Crush and chop at least 4 cloves of garlic. Warm up some olive oil and add the garlic along with a couple shakes of crushed red pepper flakes when it begins to brown add the onions and then the hardest vegetables. As the carrots and broccoli start to soften add the softer veggies, the greens go in last, when it starts wilting pour in about a quarter cup of white wine and season with sea salt and ground black pepper. Toss this with the cooked pasta and then drizzle with some olive oil, not the kind you cook with but your best fancy oil, for example Temecula Olive Oil. Dish it out and sprinkle with toasted pine nuts.


Citracado

Combine oranges, avocado, mint, chives, olive oil. So good.


Where's the Beef?

I don't like fake meat. I'll admit to liking "El Burrito Taco Filling" but that's because it doesn't have a meaty taste. This is a delicious sandwich that my husband and I just love.
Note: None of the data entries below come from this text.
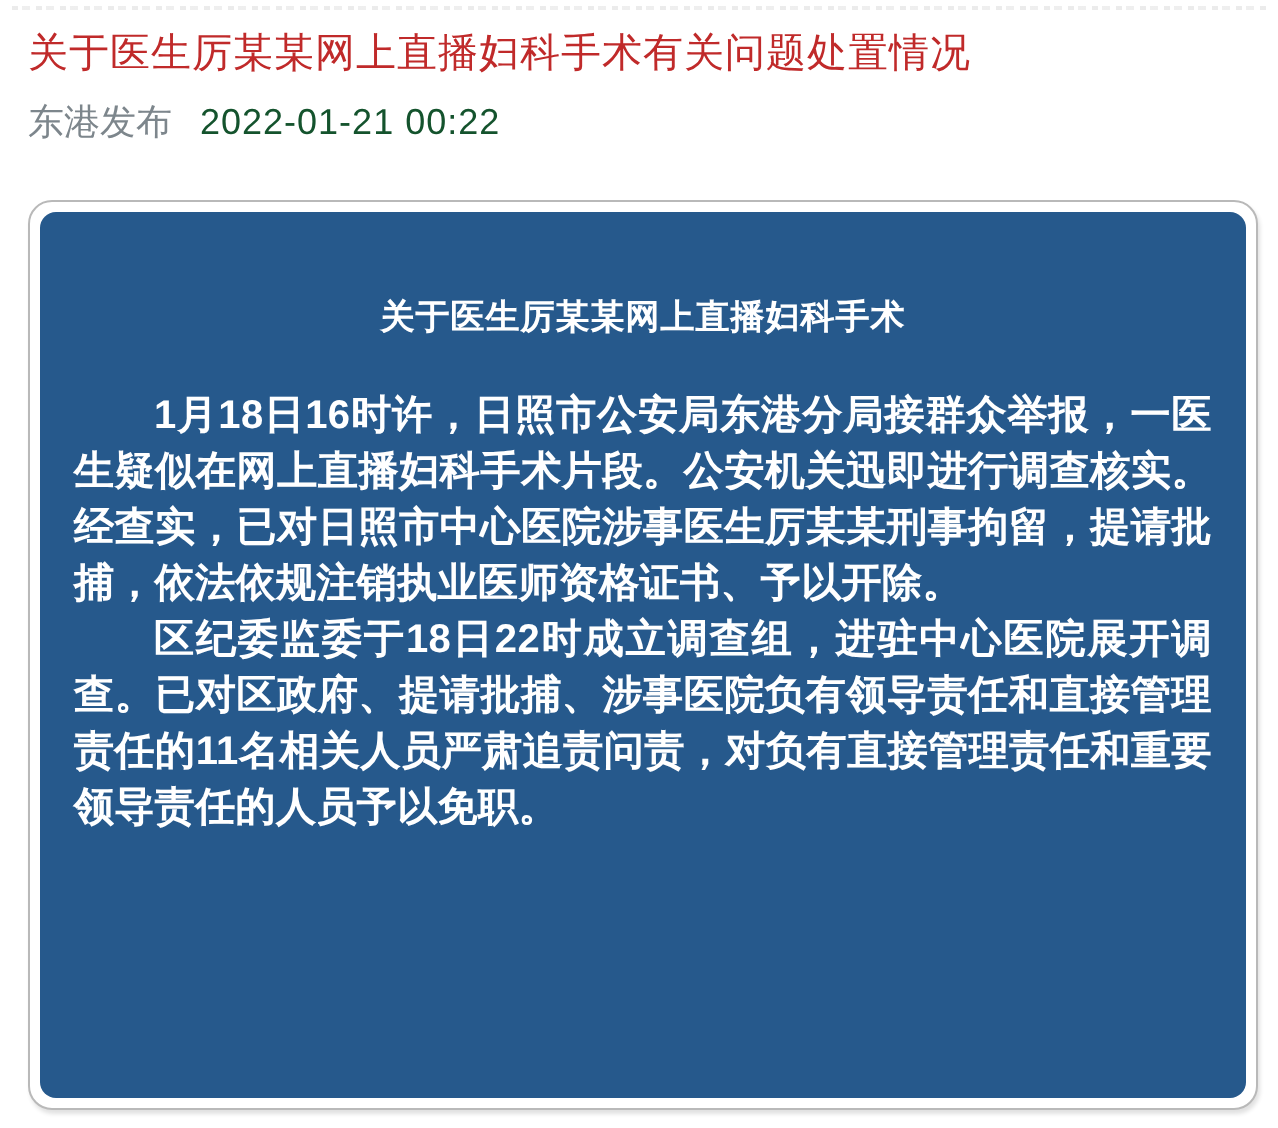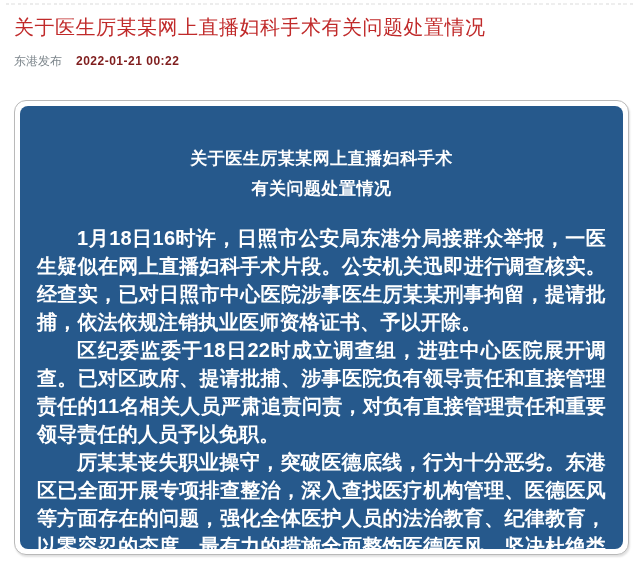--- a/index.html
+++ b/index.html
@@ -39,7 +39,7 @@
   }
   .meta-row {
     margin: 12px 14px 0 14px;
-    font-size: 12px;
+    font-size: 18px;
     line-height: 17px;
     display: flex;
     align-items: baseline;

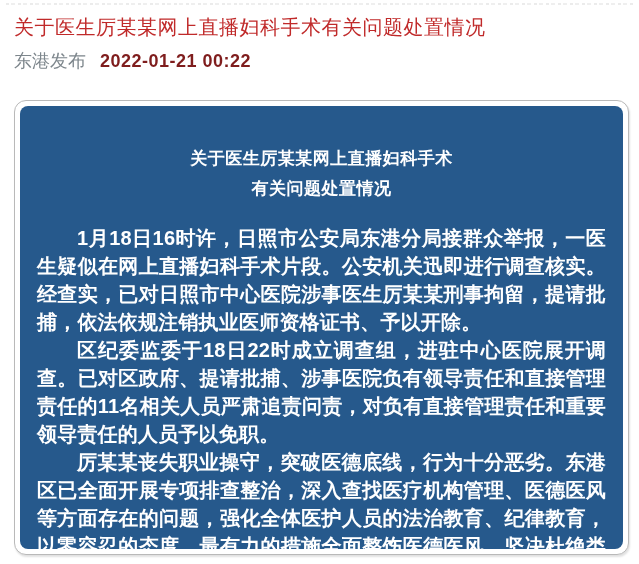--- a/index.html
+++ b/index.html
@@ -101,7 +101,7 @@
 
   <div class="meta-row">
     <span class="meta-source" style="color: rgb(125, 134, 140);">东港发布</span>
-    <span class="meta-time" style="color: #7f1d1d; font-weight: bold;">2022-01-21 00:22</span>
+    <span class="meta-time" style="color: #14532d;">2022-01-21 00:22</span>
   </div>
 
   <div class="announcement-card" style="border-color: rgb(185, 185, 185);">

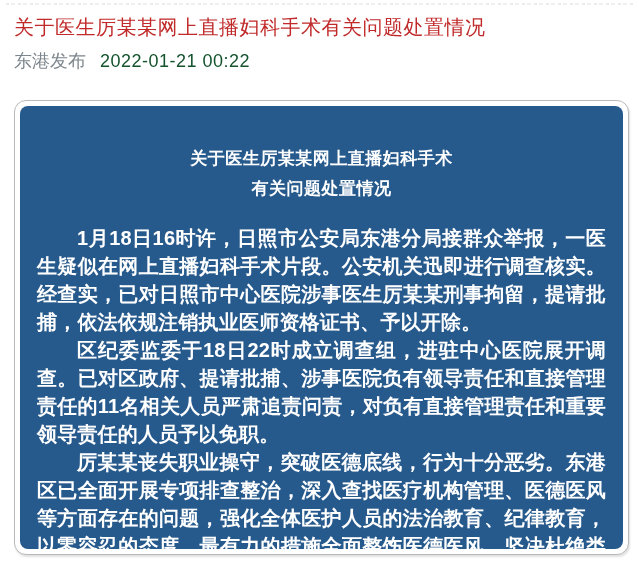--- a/index.html
+++ b/index.html
@@ -109,7 +109,6 @@
 
       <div class="panel-heading">
         <div>关于医生厉某某网上直播妇科手术</div>
-        <div>有关问题处置情况</div>
       </div>
 
       <div class="panel-body">

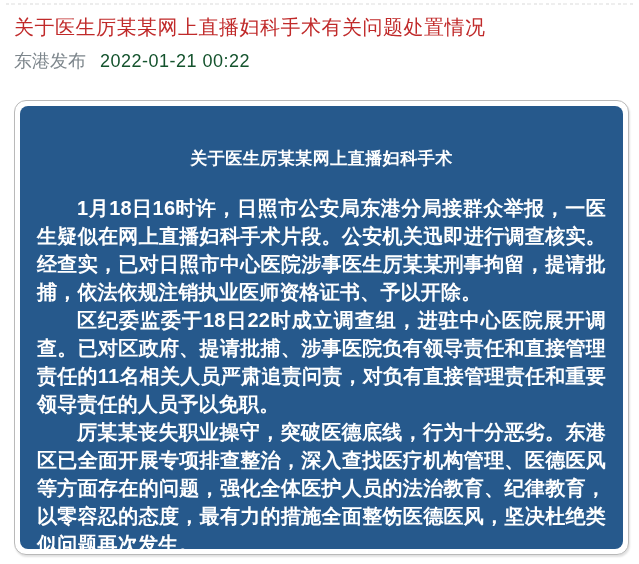--- a/index.html
+++ b/index.html
@@ -114,7 +114,6 @@
       <div class="panel-body">
         <p>1月18日16时许，日照市公安局东港分局接群众举报，一医生疑似在网上直播妇科手术片段。公安机关迅即进行调查核实。经查实，已对日照市中心医院涉事医生厉某某刑事拘留，提请批捕，依法依规注销执业医师资格证书、予以开除。</p>
         <p>区纪委监委于18日22时成立调查组，进驻中心医院展开调查。已对区政府、提请批捕、涉事医院负有领导责任和直接管理责任的11名相关人员严肃追责问责，对负有直接管理责任和重要领导责任的人员予以免职。</p>
-        <p>厉某某丧失职业操守，突破医德底线，行为十分恶劣。东港区已全面开展专项排查整治，深入查找医疗机构管理、医德医风等方面存在的问题，强化全体医护人员的法治教育、纪律教育，以零容忍的态度，最有力的措施全面整饬医德医风，坚决杜绝类似问题再次发生。</p>
       </div>
 
     </div>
Lightly toast your favorite bread and spread a generous amount of hummus or in this case a wonderful garlic paste that I got at the Farmer's Market. Its garlic, flax seed oil, sun-dried tomato and jalapeno. Made by Majestic Garlic. Now just put a layer of Armenian cucumbers, sliced tomato, sliced avocado. Not a sissy sandwich. There's some store bought tabbouleh on the side.


Radicchio & Peas

This is a favorite recipe I got online. So good!

• 2 cups radicchio, sliced thin • 1 1/2 cups thawed frozed peas • 1 tablespoon water • 1 tablespoon cider vinegar • 1 tablespoon extra-virgin olive oil • 1 teaspoon sugar • 1/2 teaspoon salt • 1/8 teaspoon pepper

1. place radicchio in a serving bowl.

2. In a small saucepan, bring remaining ingredients to a simmer over medium heat. Cover and cook until peas are just tender. About 2 minutes. Pour hot pea mixture over radicchio, and toss. Serve immediately.


Mashed Potatoes and Gravy

Adapted from the March 2009 Vegetarian Times

Olive oil 1 package tempeh, cut into ½ inch cubes Bragg liquid aminos 12 ounces sliced Italian brown mushrooms 2 T flour 2 cups low sodium vegetable broth 2 T deli horseradish mustard 2 green onions, white and green parts finely sliced

Heat olive oil over medium heat and cook tempeh until browned, about 10 minutes. Add a few squirts of Braggs until it’s nicely coated. Transfer to a paper towel lined plate. Put more olive oil in pan and brown the mushrooms until slightly carmelized. Reduce heat to medium low and sprinkle on flour. Keep cooking until the flour is nice and brown. Add broth and mustard and bring to low boil. Reduce heat and cook until it thickens. Stir in tempeh, season with freshly ground black pepper and sea salt. Cook about 5 minutes. Spoon over mashed potatoes and top with green onions.

Braised Kale

Bunch of curly kale 2 cloves garlic, minced 2 shakes red pepper flakes Ό cup vegetable broth 1 T apple cider vinegar sea salt and pepper to taste

Wash kale well and pull leaves off the stalks. Brown garlic and pepper flakes in olive oil till garlic is golden and oil is reddish from the pepper. Add kale and keep flipping it until well coated with the oil and garlic. Add broth and cover and simmer until kale is bright green. Season with sea salt and black pepper Give it a shot of cider vinegar and serve.